[Task item] Where a line below has the string "justify" in it, include it in the count, and give that count alone.

[Given data]
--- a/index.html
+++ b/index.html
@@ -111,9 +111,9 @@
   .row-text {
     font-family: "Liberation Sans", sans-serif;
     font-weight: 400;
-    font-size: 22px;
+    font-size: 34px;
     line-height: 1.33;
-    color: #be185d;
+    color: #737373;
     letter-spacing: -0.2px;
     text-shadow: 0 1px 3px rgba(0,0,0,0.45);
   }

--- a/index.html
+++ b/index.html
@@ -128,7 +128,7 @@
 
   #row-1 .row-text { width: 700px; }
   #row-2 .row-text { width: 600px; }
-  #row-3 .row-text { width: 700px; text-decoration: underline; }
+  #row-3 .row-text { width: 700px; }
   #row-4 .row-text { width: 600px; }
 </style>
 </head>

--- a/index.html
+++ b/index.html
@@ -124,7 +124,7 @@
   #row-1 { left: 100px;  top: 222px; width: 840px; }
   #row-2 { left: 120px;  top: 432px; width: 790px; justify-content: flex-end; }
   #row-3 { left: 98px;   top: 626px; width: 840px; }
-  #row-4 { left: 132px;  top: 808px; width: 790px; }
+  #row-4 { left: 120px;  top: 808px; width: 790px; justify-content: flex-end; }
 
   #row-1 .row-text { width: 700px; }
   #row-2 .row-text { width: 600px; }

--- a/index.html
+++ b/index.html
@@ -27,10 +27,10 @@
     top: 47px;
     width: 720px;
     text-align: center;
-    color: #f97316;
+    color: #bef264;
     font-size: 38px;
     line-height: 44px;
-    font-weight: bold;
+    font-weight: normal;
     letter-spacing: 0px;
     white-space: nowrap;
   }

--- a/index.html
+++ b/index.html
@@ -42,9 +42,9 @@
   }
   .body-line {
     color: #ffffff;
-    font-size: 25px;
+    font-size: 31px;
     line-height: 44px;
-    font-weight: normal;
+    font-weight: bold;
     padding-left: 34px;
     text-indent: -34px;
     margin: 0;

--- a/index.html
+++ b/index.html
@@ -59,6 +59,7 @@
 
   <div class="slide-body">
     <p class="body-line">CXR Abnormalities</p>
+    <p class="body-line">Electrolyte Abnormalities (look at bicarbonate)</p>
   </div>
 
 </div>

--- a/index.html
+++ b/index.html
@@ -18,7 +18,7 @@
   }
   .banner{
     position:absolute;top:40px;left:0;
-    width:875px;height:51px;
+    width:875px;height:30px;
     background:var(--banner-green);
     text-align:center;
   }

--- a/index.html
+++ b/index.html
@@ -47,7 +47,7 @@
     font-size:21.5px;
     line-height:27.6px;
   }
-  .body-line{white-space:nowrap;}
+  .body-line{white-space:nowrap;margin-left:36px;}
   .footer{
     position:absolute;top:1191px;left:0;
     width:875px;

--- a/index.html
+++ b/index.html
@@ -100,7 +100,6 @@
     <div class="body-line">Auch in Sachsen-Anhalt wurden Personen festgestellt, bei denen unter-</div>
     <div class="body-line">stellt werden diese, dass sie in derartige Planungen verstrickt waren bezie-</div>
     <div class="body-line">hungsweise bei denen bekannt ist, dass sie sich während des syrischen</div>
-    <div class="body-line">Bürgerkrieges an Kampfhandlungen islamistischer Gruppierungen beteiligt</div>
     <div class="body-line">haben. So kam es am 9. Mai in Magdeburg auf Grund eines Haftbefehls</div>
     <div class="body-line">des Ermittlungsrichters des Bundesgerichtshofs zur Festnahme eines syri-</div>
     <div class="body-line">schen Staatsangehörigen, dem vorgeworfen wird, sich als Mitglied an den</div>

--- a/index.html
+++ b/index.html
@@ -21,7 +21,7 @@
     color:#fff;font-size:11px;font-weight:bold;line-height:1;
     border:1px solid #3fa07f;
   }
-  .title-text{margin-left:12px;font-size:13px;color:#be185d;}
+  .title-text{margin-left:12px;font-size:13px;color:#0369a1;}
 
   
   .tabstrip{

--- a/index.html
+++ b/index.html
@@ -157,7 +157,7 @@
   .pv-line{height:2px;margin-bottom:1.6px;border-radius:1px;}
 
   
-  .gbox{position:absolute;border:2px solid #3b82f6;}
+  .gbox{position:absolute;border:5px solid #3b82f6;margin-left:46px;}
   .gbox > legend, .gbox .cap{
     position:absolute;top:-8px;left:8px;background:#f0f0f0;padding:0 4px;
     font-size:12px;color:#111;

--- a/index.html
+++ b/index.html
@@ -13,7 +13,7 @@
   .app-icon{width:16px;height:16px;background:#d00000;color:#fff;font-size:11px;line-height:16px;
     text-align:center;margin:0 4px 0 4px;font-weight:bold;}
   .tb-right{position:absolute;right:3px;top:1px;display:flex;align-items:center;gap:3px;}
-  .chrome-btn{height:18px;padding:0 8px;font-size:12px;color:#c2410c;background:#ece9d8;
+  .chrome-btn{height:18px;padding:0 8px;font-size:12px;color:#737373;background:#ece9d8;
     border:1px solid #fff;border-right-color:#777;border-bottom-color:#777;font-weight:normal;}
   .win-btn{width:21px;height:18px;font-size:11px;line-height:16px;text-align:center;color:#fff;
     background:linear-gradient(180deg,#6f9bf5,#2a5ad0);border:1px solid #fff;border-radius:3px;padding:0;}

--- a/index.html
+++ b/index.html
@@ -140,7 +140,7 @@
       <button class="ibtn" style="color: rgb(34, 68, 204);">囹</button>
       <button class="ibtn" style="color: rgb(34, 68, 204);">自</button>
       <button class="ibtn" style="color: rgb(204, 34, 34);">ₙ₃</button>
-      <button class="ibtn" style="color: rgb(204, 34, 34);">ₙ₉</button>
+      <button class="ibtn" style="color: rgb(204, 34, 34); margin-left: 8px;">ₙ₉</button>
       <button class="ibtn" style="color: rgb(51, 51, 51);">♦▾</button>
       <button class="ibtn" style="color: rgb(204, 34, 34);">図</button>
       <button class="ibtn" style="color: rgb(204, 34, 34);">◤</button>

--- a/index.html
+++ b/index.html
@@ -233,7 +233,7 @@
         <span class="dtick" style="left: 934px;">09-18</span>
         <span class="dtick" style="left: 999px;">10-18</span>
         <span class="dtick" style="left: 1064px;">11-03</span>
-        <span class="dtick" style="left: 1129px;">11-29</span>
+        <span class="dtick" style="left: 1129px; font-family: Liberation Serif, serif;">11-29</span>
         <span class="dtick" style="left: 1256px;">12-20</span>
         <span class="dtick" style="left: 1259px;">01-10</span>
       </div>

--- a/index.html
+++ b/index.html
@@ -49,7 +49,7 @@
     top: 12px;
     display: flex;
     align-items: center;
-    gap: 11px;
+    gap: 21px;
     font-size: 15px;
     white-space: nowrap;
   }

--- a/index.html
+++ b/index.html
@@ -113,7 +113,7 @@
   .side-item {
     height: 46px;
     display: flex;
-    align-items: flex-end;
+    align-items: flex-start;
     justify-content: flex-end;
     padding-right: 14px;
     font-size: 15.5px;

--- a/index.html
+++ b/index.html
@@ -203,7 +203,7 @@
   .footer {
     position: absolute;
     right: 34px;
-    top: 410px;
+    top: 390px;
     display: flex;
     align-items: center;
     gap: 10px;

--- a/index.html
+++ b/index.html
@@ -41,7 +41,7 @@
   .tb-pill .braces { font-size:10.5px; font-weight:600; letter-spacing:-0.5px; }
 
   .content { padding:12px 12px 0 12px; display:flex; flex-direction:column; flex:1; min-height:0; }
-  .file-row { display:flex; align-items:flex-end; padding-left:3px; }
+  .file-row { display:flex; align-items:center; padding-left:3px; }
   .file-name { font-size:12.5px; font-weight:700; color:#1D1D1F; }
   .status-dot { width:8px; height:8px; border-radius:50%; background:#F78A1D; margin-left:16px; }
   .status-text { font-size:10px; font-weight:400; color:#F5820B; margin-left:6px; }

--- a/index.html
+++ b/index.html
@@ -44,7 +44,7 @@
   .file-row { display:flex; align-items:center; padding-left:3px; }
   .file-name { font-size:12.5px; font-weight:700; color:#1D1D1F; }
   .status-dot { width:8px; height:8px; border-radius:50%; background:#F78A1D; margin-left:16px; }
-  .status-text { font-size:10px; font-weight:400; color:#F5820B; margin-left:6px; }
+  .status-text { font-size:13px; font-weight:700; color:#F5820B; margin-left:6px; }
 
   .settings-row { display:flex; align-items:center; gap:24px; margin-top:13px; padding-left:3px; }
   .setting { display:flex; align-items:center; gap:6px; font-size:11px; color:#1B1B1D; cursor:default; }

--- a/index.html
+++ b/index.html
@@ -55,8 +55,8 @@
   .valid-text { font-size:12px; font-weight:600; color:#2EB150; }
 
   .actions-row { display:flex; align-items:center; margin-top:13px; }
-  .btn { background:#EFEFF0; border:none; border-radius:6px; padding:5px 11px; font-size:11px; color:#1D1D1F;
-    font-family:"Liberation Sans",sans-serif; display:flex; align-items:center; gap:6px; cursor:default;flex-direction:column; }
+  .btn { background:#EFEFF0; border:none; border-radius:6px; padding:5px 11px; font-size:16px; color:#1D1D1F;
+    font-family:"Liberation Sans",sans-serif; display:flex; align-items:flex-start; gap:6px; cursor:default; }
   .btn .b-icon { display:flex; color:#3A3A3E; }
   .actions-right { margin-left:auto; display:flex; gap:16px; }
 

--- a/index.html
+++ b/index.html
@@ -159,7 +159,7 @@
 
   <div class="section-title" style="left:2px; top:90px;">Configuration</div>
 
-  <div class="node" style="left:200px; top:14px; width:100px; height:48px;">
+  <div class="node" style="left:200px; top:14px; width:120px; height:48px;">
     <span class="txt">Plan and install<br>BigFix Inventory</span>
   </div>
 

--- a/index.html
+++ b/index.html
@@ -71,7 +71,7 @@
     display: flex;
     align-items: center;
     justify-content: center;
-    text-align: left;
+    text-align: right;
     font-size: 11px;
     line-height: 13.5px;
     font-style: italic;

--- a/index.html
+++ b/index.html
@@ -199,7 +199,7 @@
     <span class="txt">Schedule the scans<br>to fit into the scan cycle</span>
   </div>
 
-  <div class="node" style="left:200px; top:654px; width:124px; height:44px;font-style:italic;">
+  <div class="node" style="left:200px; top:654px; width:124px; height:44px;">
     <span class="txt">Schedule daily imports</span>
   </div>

[Result for this task] 4